Watson and Berkihiser have both said they’d like to see greater diversity among the department’s ranks.
“We want to create a department that looks more like the community we serve,” Berkihiser told LNP last year.
About 87% of city police officers are white, while Lancaster city’s population is 41% white, 39% Latino and 14% black. Fewer than 10% of the force’s police officers live in the city.
The police exam is offered by a county consortium. The next one is Sept. 8-9, with applications due by Aug. 23.
The preparation classes will be taught by volunteer instructors from the school district. They have expertise in test preparation and will focus on reading, writing and language skills as well as basic math.
While the course is open to any candidate planning to take the exam, city residents will have priority, Berkihiser said.
The NAACP will see how the classes go and fine-tune things as needed “to meet the needs of all partners,” Watson said.
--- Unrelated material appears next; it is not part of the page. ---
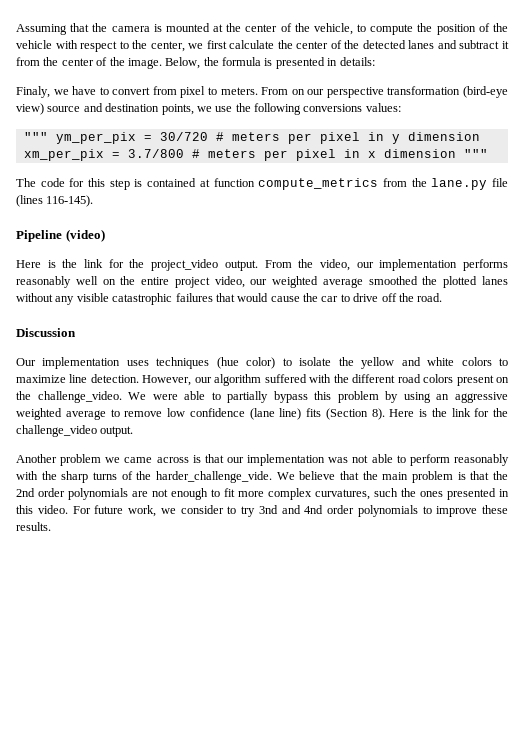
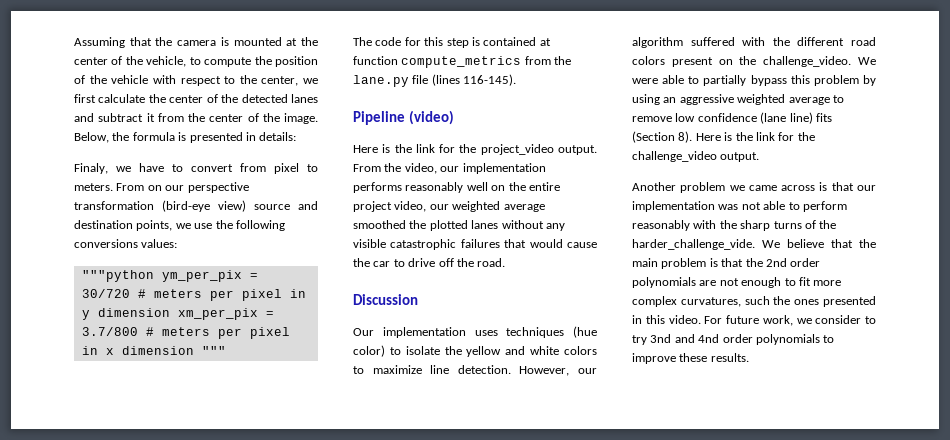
[23,132,48,141] """ -> [81,270,154,282] """python

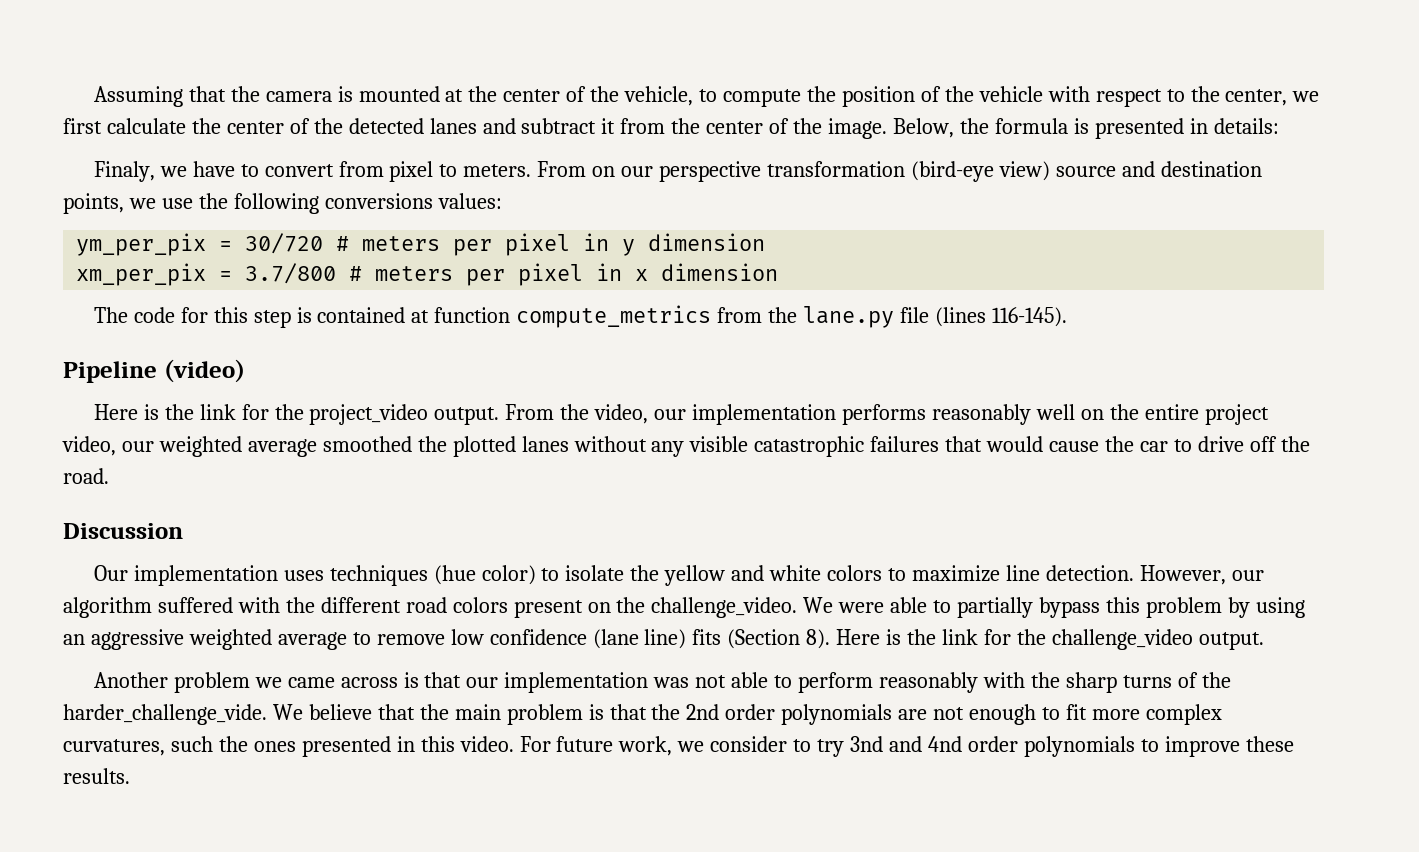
[81,270,154,282] """python -> (502, 201) none
(170, 312) none -> (766, 242) //
[201,346,226,355] """ -> (779, 272) none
The police department is underwriting the cost, which is about $2,000, Berkihiser said.
School district Superintendent Damaris Rau said she’s proud of the collaboration and hopes it encourages city residents to consider law enforcement careers.
While the four organizations' partnership is new, the initiative isn’t without precedent. The police department experimented with offering test prep on its own about 15 years ago, Berkihiser said, and former city Chief of Staff Matt Johnson offered classes last year.
The NAACP, meanwhile, previously partnered on a program with the city’s fire bureau.